Using the listing below, report each line holding the string "data".

◆ **INFORMATION SUPPLIED**
+ + + +
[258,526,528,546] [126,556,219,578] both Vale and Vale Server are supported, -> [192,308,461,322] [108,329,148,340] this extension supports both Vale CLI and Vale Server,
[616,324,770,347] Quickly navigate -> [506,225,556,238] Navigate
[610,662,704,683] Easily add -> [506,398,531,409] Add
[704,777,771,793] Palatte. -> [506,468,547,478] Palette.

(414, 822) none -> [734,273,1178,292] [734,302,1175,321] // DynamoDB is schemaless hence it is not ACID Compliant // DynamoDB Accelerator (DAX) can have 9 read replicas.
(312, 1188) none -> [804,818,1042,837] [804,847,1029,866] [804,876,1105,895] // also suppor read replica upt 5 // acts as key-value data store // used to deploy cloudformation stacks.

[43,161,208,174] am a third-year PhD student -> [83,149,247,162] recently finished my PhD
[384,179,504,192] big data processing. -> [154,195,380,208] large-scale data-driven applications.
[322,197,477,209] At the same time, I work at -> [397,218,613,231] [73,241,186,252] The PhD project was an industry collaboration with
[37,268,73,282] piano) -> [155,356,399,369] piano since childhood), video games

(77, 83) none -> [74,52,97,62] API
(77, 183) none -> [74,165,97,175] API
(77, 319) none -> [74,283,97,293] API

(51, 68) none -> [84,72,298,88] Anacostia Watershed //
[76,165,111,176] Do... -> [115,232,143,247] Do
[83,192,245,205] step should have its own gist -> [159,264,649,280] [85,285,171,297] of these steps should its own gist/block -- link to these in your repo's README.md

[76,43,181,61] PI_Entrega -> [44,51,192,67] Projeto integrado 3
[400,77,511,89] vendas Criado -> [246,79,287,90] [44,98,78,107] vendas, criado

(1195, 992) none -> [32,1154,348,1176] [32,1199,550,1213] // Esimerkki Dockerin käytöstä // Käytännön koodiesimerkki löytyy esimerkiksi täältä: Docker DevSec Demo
+ + + +
◆ **SOLVED EXERCISE**
(312, 1188) none -> [804,818,1042,837] [804,847,1029,866] [804,876,1105,895] // also suppor read replica upt 5 // acts as key-value data store // used to deploy cloudformation stacks.
[384,179,504,192] big data processing. -> [154,195,380,208] large-scale data-driven applications.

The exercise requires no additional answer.